Joplinの死後に発売されたため、Pearl はどうしても遺作として語られる。しかし「Buried Alive in the Blues」を除けば、作品を支配しているのは死の気配ではなく、完成度を増していた歌唱とバンドの充実である。むしろ痛切なのは、彼女が新しい編成の中でようやく声の強さと繊細さを同時に生かせるようになったところで、その発展が途切れたことだ。Pearl がロック史に残るのは悲劇的な背景だけではなく、ブルースやソウルを模倣する段階を越え、Joplin自身の歌唱言語として鳴らすことに成功しているからである。
おすすめアルバム
Cheap Thrills by Big Brother and the Holding Company
Joplin在籍時の1968年作。荒いサイケデリック・ロックと彼女の声が正面から衝突しており、整理された Pearl と比べると、同じ歌手がバンドとの関係をどれほど変化させたかがよく分かる。
I Got Dem Ol’ Kozmic Blues Again Mama!
ソロ転向後の1969年作で、ホーンを多用したソウル/R&B志向が強い。Pearl へ直接つながる歌唱の成熟が聞ける一方、伴奏をより簡潔にした次作との違いも明確である。
I Never Loved a Man the Way I Love You by Aretha Franklin
ゴスペルを背景にした声の強弱と、簡潔なリズム・セクションで歌手を支える方法を極めた1967年作。音楽性は異なるが、Pearl のソウル的な側面を理解するうえで格好の比較対象になる。
Dusty in Memphis by Dusty Springfield
ポップ歌手が南部ソウルの語法と向き合い、派手な技巧より言葉のニュアンスを重視した1969年作。Joplinとは声質が対照的だからこそ、Pearl におけるソウル解釈の独自性が見えやすい。

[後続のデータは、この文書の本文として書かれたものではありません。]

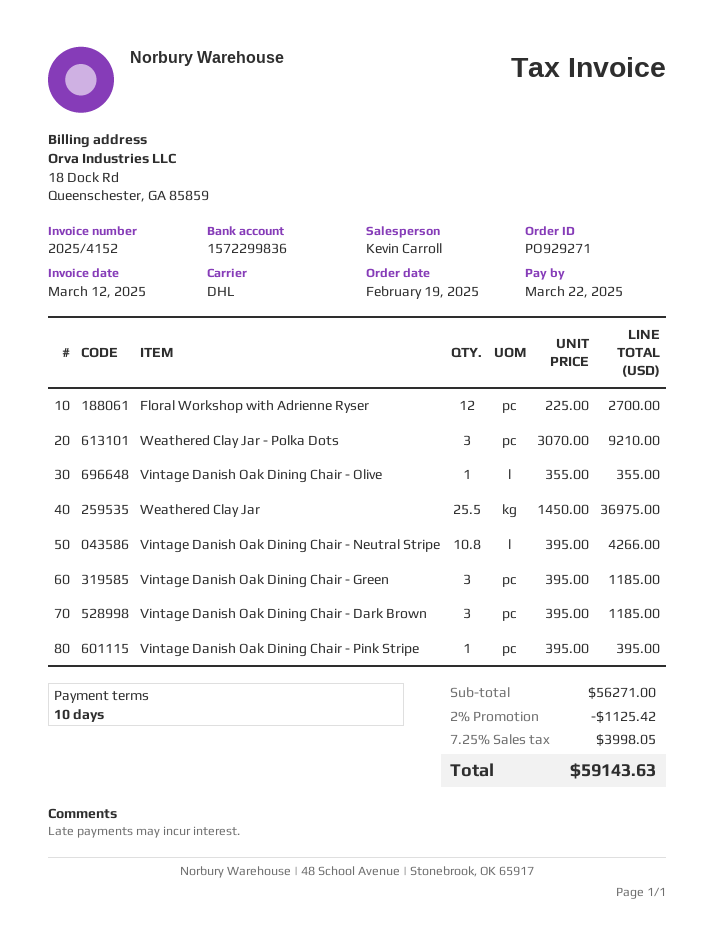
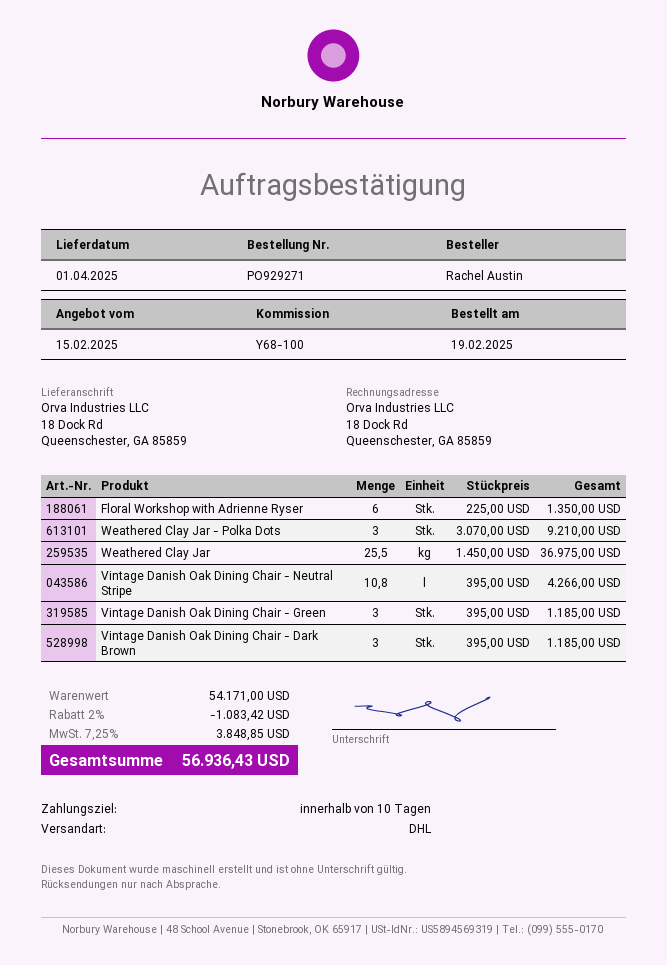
Floral Workshop with Adrienne Ryser: 12 x 225.00 = 2700.00 -> 6 x 225.00 = 1350.00
Vintage Danish Oak Dining Chair - Olive: 1 x 355.00 = 355.00 -> none
Vintage Danish Oak Dining Chair - Pink Stripe: 1 x 395.00 = 395.00 -> none
subtotal: 56271.00 -> 54171.00
discount: 2% = 1125.42 -> 2% = 1083.42
tax: 7.25% = 3998.05 -> 7.25% = 3848.85
total: 59143.63 -> 56936.43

The Gilded Palace of Sin by The Flying Burrito Brothers
カントリーとロックを結びつけた1969年作。Pearl の「Me and Bobby McGee」に聞こえる旅、喪失、アメリカの風景という感覚を別方向から掘り下げており、ロックがカントリーへ接近した同時代の流れも確認できる。